How to do this properly?

  • Did you try something? The harder part is probably finding the corresponding logon-logoff pairs. – dezso Oct 7 '15 at 12:29
  • @dezso i've added my WIP version – Asaf David Oct 7 '15 at 12:35
  • 1
    It's instrumental to provide an actual table definition showing data types and constraints with such a question. The original CREATE TABLE script or what you get with \d user_online_offline_events in psql. And always your version of Postgres, please. Plus: define how to handle unmatched logging events: log-on without log-off and vice versa. And times never wrap around? – Erwin Brandstetter Oct 7 '15 at 12:56
  • Do you want to lump multiple days into one result: I.e.: sum all minutes online between 12:00 and 13:00 for all days in the table etc.? And do you want 24 rows (one fore each hour of the day) for ever user, even without online time? Is there a dedicated user table holding all relevant user_id distinctly? – Erwin Brandstetter Oct 7 '15 at 13:27
1

This is more sophisticated than I first understood. One way to handle it is with generate-series(), range types and associated functions and operators:

SELECT user_id, hour, sum(upper(min_on) - lower(min_on)) AS minutes_on
FROM  (
   SELECT user_id, hour, u.range * h.range AS min_on
   FROM  (
      SELECT hour, tsrange(hour, hour + interval '1h') AS range
      FROM   generate_series('2015-10-07 00:00'::timestamp  -- defines range of interest
                           , '2015-10-08 03:00'::timestamp  -- cut off the rest
                           , interval '1h') hour
      ) h
   JOIN  (
      SELECT user_id, event_type
           , tsrange(created_at
                   , lead(created_at) OVER (PARTITION BY user_id ORDER BY created_at)
                    ) AS range
      FROM   user_online_offline_events
      -- add WHERE conditions to limit selection
      -- careful with cutting off leading "on" / trailing "off" events
      ) u ON u.event_type = 1 AND u.range && h.range
   ) sub
GROUP  BY  user_id, hour
ORDER  BY  user_id, hour;

SQL Fiddle with extended data.

Major points

  • Define the outer time frame in generate_series() once.
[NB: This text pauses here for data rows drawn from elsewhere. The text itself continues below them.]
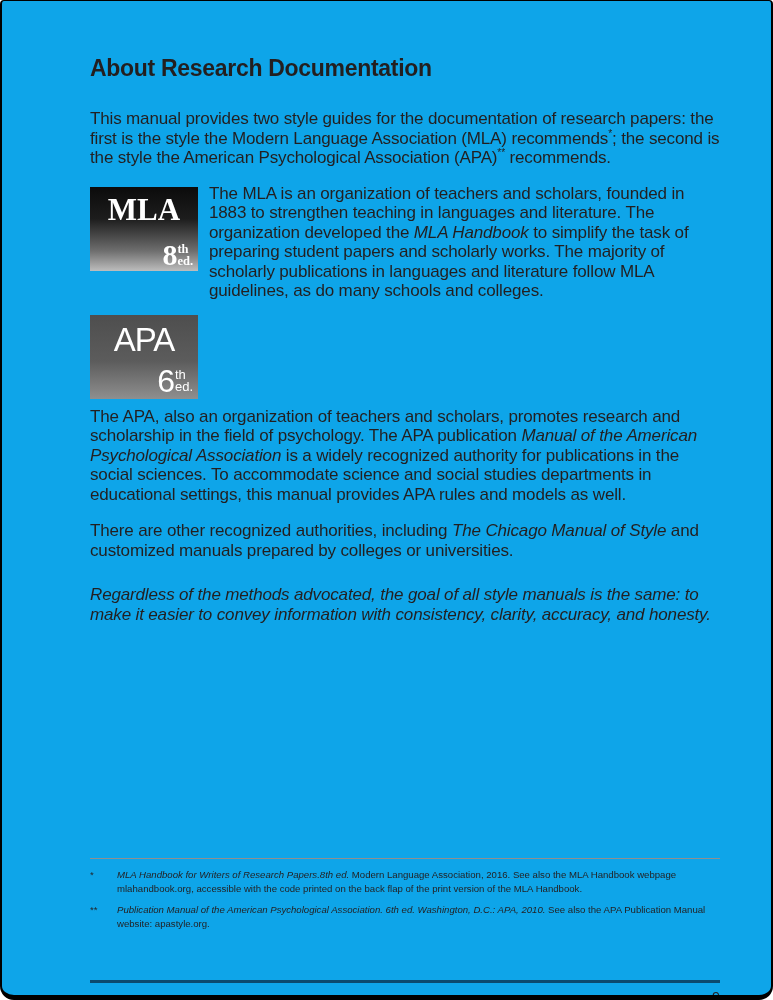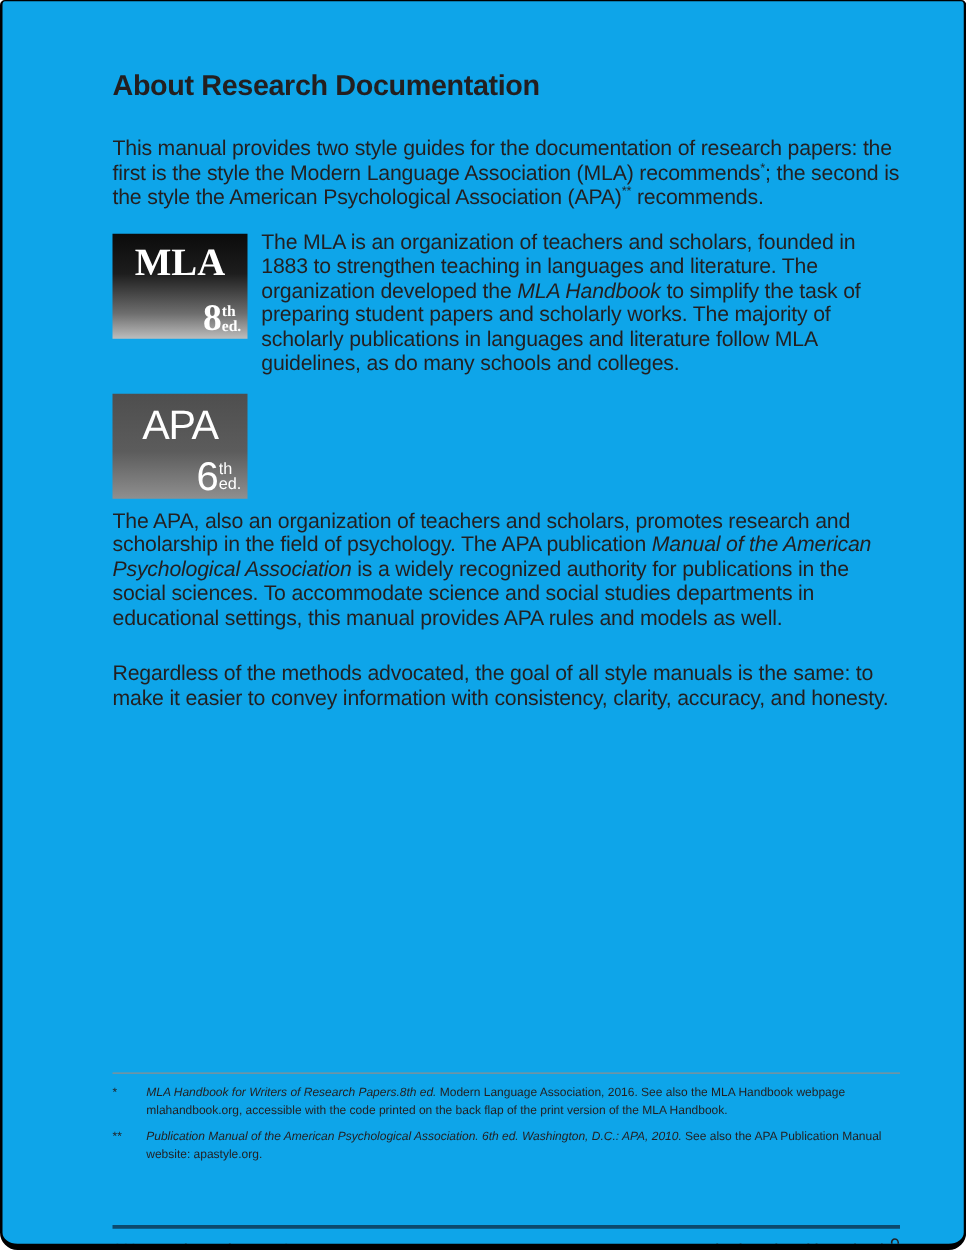--- a/index.html
+++ b/index.html
@@ -185,6 +185,7 @@
       <p class="body-text org-text"><span>The APA, also an organization of teachers and scholars, promotes research and scholarship in the field of psychology. The APA publication </span><span style="font-style: italic;">Manual of the American Psychological Association</span><span> is a widely recognized authority for publications in the social sciences. To accommodate science and social studies departments in educational settings, this manual provides APA rules and models as well.</span></p>
     </section>
 
+    <p class="body-text closing-1"><span>There are other recognized authorities, including </span><span style="font-style: italic;">The Chicago Manual of Style</span><span> and customized manuals prepared by colleges or universities.</span></p>
 
     <p class="body-text closing-2"><span>Regardless of the methods advocated, the goal of all style manuals is the same: to make it easier to convey information with consistency, clarity, accuracy, and honesty.</span></p>
 

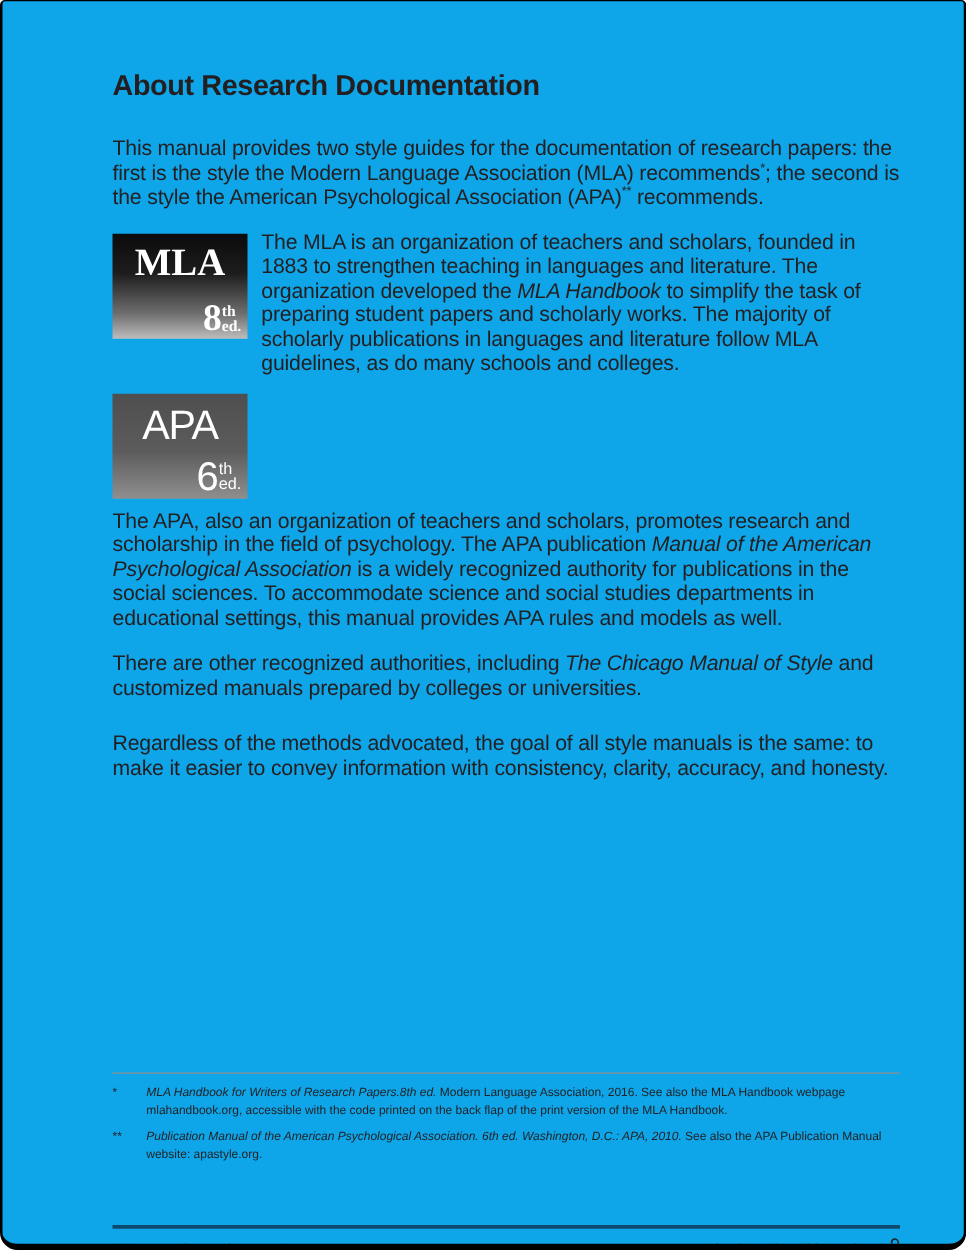--- a/index.html
+++ b/index.html
@@ -104,7 +104,7 @@
   .logo.apa .logo-suffix-col { font-size: 13px; }
 
   .closing-1 { margin-top: 17px; }
-  .closing-2 { margin-top: 25px; }
+  .closing-2 { margin-top: 25px; font-style: italic; }
 
   
   .footnotes {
The function generates one row per hour.

  • Minutes per hours of the day in multiple days are summed up - if the outer time frame spans multiple days.

  • Hours without any online time are not in the result. If you need that use LEFT JOIN instead of JOIN

  • Using the overlap operator && for ranges to identify matching hours and the intersection operator * to calculate actual overlaps.

  • Resulting times are given as interval. Since multiple days might be summed, the result can be more than one hour and a simple EXTRACT() would not capture that. You can extract minutes as integer number this way:

    EXTRACT('epoch' FROM sum(upper(min_on) - lower(min_on))) / 60 AS minutes_on
    
  • Basic timestamp ranges are computed naively with the window function lead(). This assumes that every log-on is followed by a log-off, which typically misses special cases:

    • Multiple log-on / log-off events for the same user in a row
    • No matching log-on / log-off

    You need to define exactly which corner cases can exist and how you want to handle them. There is a solution either way.